◆ **Structured diff data**
▬▬▬▬▬▬
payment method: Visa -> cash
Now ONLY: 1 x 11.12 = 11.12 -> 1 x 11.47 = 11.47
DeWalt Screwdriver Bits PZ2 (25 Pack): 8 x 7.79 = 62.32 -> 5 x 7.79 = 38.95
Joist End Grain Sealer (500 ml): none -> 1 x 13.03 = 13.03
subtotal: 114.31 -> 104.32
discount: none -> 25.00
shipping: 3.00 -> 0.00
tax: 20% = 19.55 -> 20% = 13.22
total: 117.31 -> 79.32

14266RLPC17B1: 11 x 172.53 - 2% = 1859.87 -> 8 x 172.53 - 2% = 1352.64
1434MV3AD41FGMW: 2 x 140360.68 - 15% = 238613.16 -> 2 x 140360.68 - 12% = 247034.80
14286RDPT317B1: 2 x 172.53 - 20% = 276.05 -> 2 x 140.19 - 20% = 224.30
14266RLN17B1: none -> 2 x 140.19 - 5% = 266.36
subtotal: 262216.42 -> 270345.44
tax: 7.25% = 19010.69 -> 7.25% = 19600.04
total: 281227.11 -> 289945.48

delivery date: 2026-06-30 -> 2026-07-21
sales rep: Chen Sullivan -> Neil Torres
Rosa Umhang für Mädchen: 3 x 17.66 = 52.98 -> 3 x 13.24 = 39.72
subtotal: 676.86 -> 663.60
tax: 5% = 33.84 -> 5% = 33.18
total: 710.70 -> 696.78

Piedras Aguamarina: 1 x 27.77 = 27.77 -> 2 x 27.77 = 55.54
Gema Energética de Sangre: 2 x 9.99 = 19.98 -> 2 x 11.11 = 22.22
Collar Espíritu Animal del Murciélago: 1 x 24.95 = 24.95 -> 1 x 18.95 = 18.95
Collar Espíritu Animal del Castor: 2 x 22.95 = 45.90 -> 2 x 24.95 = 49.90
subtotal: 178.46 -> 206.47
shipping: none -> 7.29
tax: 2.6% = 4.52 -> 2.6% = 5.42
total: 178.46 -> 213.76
▬▬▬▬▬▬
◆ **Your instructions**
Show every line from the entries above in which the word "none" appears.

◆ **Answer below**
Joist End Grain Sealer (500 ml): none -> 1 x 13.03 = 13.03
discount: none -> 25.00
14266RLN17B1: none -> 2 x 140.19 - 5% = 266.36
shipping: none -> 7.29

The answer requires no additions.